One of those supporters was Randal Thom of Lakefield, Minnesota. He was at the front of that line and energizing the crowd, leading chants of USA.
“This is my 35th rally,” he said.
When asked if he has always been interested in politics, Thom said, “no.”
“Not until I went to his (Trump’s) first rally,” he said. “I live close to the border with Iowa. I said, ‘My God. I can get behind this guy.’”
He said that’s because Trump spoke in his language.
“He wasn’t speaking politic. He was speaking American,” Thom said. “And spoke on that stage and said he was going to stand for me and he wasn’t going to be bought by big money that and no matter what he was going to be strong through it he just wanted us to be there to support him.”
He said other reporters have asked him if he blindly loves everything the president does. Thom says that’s a loaded question and the answer is no.
“Sometimes you have a big old steak you might have to eat a little bit of gristle to get to that best part of the steak and do you know what the best part of our steak is? America being first,” he said.

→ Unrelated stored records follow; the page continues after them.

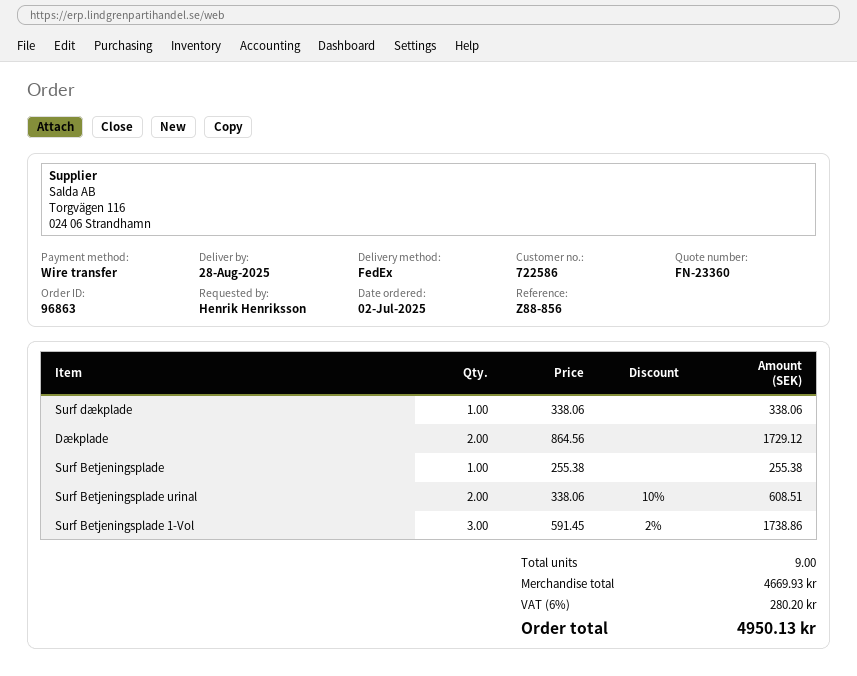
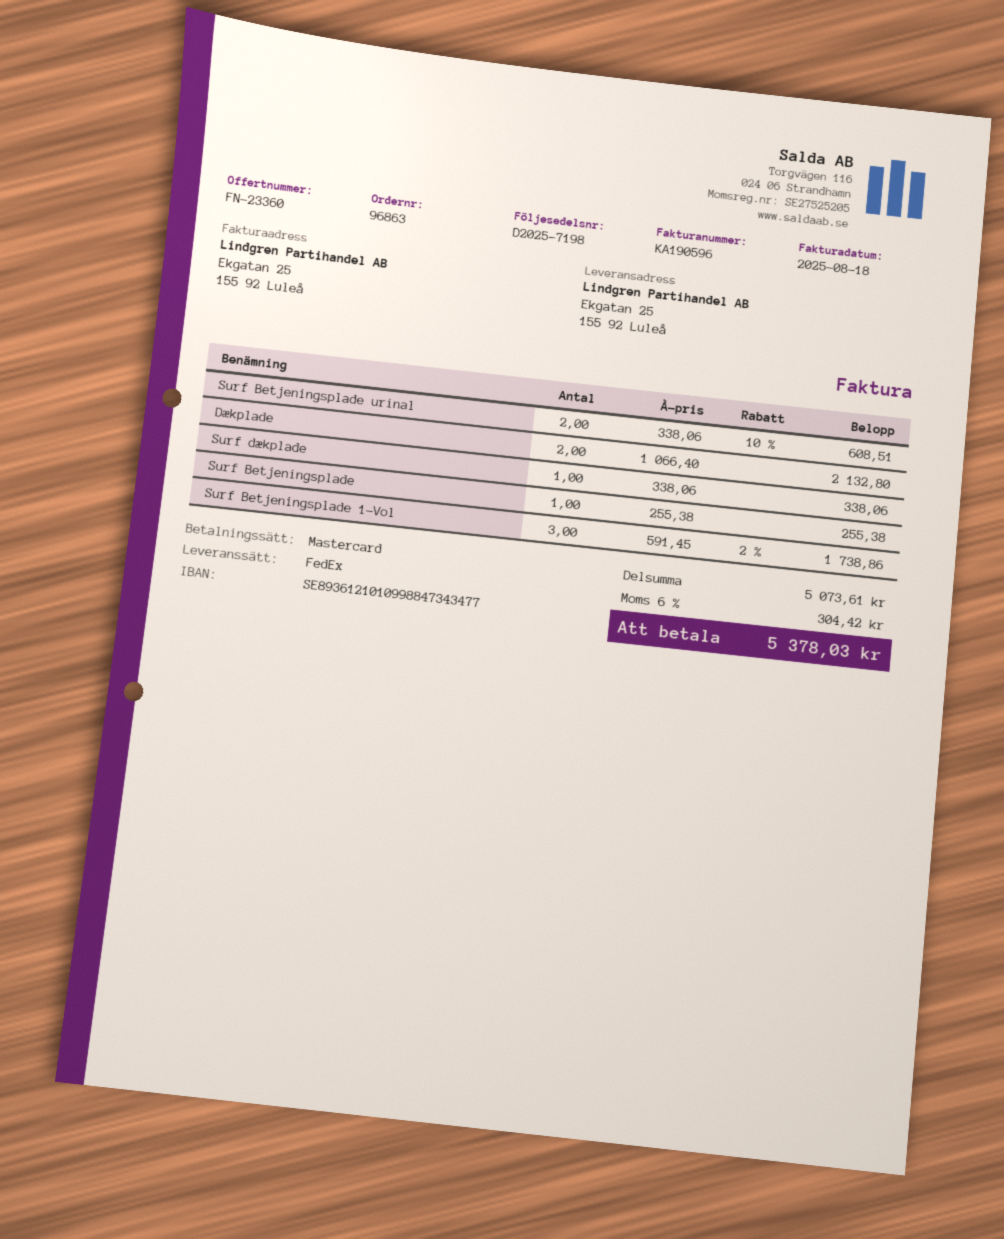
payment method: bank transfer -> Mastercard
Dækplade: 2 x 864.56 = 1729.12 -> 2 x 1066.40 = 2132.80
subtotal: 4669.93 -> 5073.61
tax: 6% = 280.20 -> 6% = 304.42
total: 4950.13 -> 5378.03

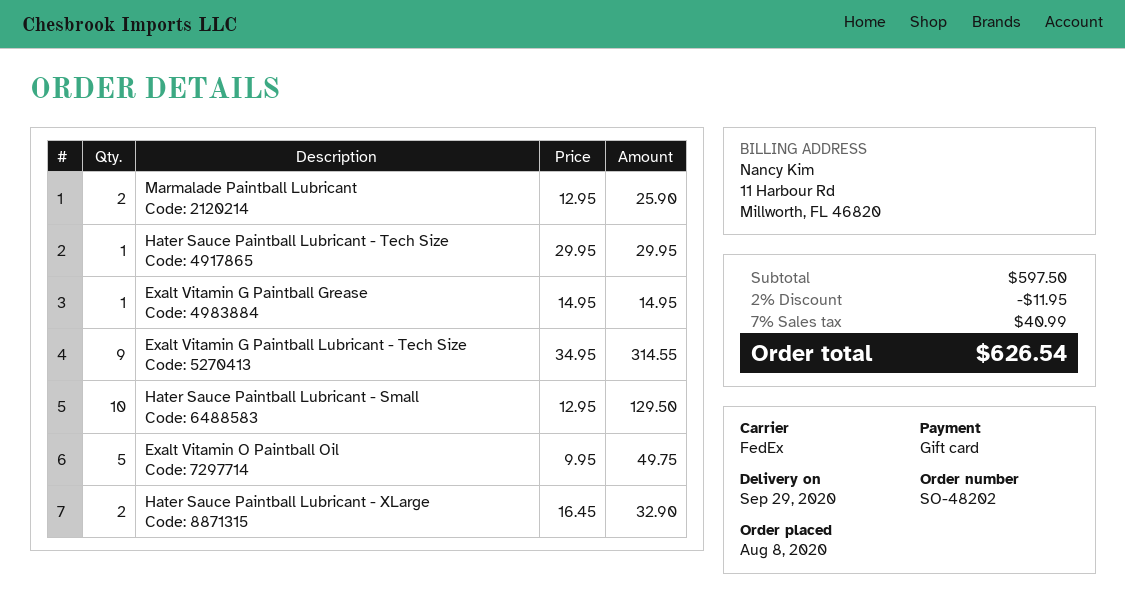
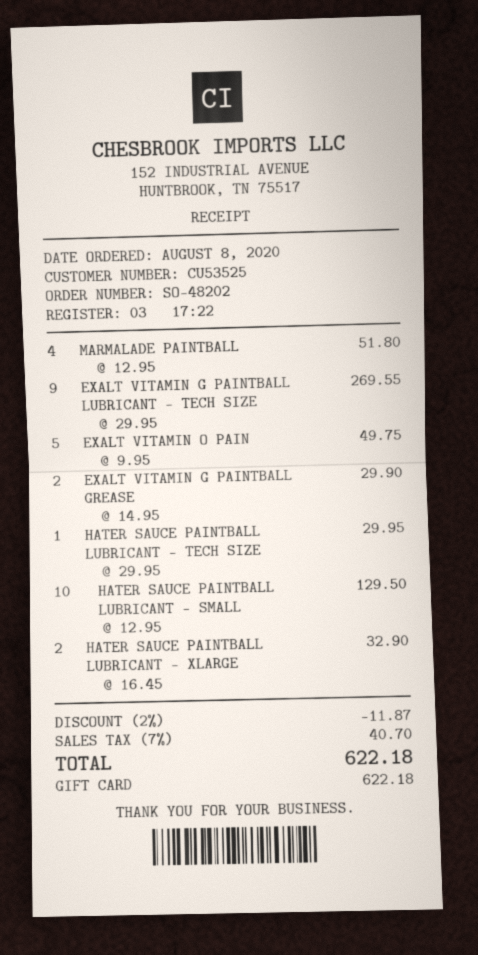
Marmalade Paintball Lubricant: 2 x 12.95 = 25.90 -> 4 x 12.95 = 51.80
Exalt Vitamin G Paintball Grease: 1 x 14.95 = 14.95 -> 2 x 14.95 = 29.90
Exalt Vitamin G Paintball Lubricant - Tech Size: 9 x 34.95 = 314.55 -> 9 x 29.95 = 269.55
discount: 2% = 11.95 -> 2% = 11.87
tax: 7% = 40.99 -> 7% = 40.70
total: 626.54 -> 622.18

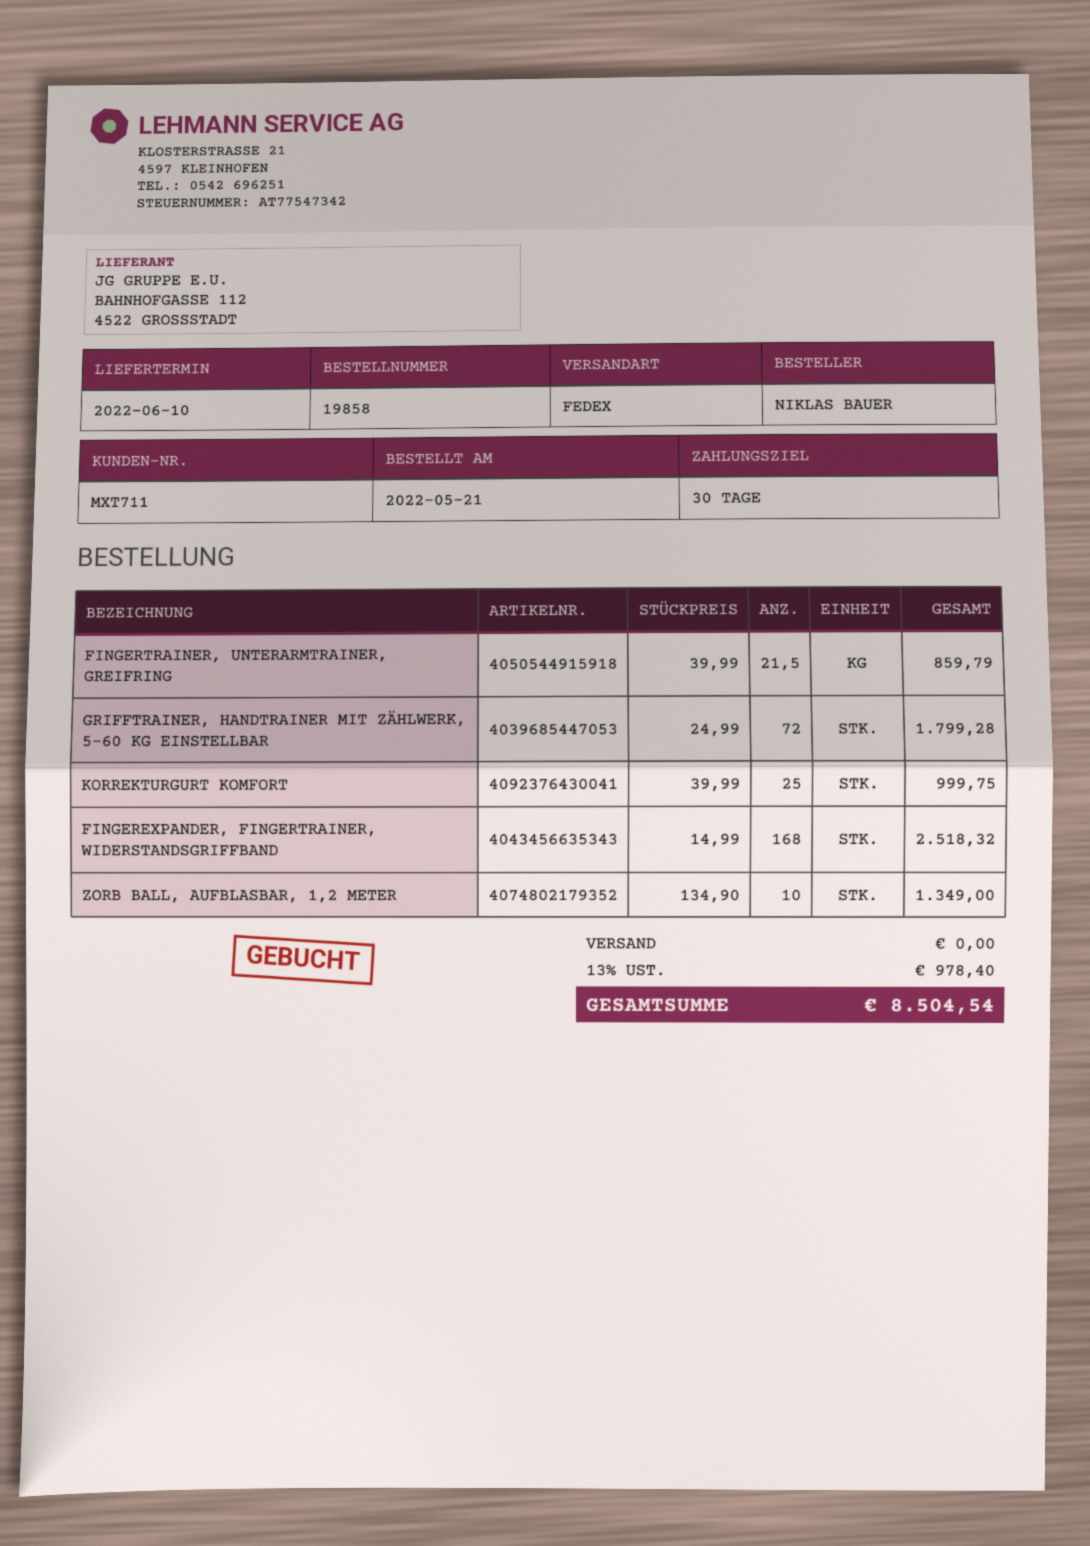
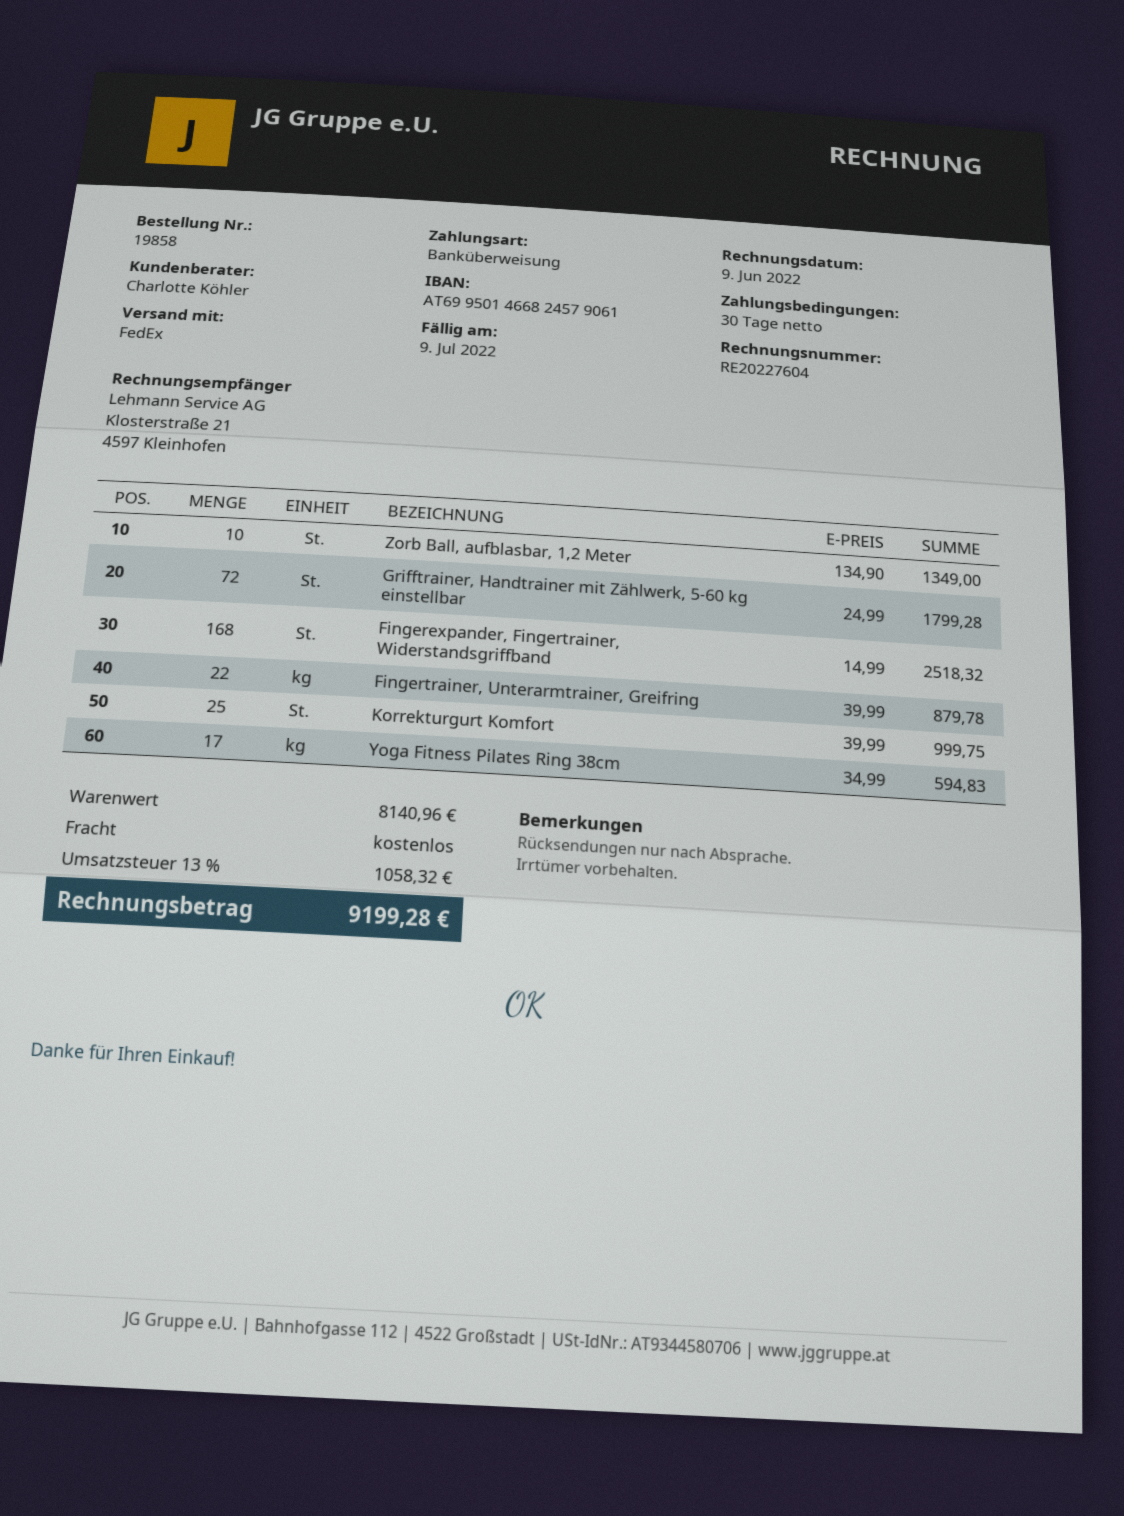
FINGERTRAINER, UNTERARMTRAINER, GREIFRING: 21.5 x 39.99 = 859.79 -> 22 x 39.99 = 879.78
Yoga Fitness Pilates Ring 38cm: none -> 17 x 34.99 = 594.83
tax: 13% = 978.40 -> 13% = 1058.32
total: 8504.54 -> 9199.28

Thom wore a red, white and blue shirt and hat that was reminiscent of flag motif. Others wore Trump t-shirts and caps. Vendors on the grounds sold Trump shirts, hats, buttons, bags, and other items.
The event was billed as a Republican campaign rally in support of U.S. Senate candidate Matt Rosendale and Congressman Greg Gianforte, who’s seeking a second term.
“We don’t need somebody from outside of Montana coming to Montana to tell Montanans how to vote,” said Laura Wight of Great Falls, the designated spokesperson for the group of protesters who stood in a roped off area near the FFA Barn on the Expo Park grounds.
Wight says they have a message for the President, “we don’t welcome hate in Great Falls.”
“We don’t want bigotry and discrimination in Great Falls,” she said. “The President is not a statesman. He’s not the kind of person that we feel should be representing America and that basically love trumps hate.”
While the number of protesters were far below the number of supporters, Wight says they were there because they too care about the country.
“We care about exercising our right to protest peacefully and to send a message that just because Montana carried Trump in the presidential election doesn’t mean folks haven’t changed their mind,” she said. “And it doesn’t mean there are folks there that always agree with his message because we don’t.”
The Great Falls Tribune estimated the crowd of protesters reached about 300 by the time the President arrived at the venue. Thousands of ticket holders were still standing in line when the presidential motorcade pulled in. Those people were turned away because the event was oversold.